• **Action item**
Search the entries below. Return every line that has "items" in it.

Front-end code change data
•••••

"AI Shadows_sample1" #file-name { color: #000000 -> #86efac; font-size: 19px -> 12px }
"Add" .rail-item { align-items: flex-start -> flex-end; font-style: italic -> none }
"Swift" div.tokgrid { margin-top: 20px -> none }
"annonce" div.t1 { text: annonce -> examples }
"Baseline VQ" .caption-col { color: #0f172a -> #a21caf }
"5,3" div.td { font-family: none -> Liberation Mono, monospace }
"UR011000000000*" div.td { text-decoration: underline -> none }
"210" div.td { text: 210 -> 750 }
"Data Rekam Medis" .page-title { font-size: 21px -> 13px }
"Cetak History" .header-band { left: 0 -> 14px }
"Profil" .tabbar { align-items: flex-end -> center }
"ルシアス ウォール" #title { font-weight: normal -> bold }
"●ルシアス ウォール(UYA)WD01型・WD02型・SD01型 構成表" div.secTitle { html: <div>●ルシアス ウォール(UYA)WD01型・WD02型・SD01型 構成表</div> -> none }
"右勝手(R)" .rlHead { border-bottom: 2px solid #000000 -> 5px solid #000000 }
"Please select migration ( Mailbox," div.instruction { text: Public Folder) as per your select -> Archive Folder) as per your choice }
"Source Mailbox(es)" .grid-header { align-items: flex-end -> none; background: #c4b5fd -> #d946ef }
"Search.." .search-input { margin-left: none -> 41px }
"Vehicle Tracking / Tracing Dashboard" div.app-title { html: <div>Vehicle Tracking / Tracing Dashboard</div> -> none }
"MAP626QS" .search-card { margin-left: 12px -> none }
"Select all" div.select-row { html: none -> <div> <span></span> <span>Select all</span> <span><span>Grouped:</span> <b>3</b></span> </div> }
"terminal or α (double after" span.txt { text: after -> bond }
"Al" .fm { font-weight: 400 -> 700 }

•••••

• **Response to the task**
"Add" .rail-item { align-items: flex-start -> flex-end; font-style: italic -> none }
"Profil" .tabbar { align-items: flex-end -> center }
"Source Mailbox(es)" .grid-header { align-items: flex-end -> none; background: #c4b5fd -> #d946ef }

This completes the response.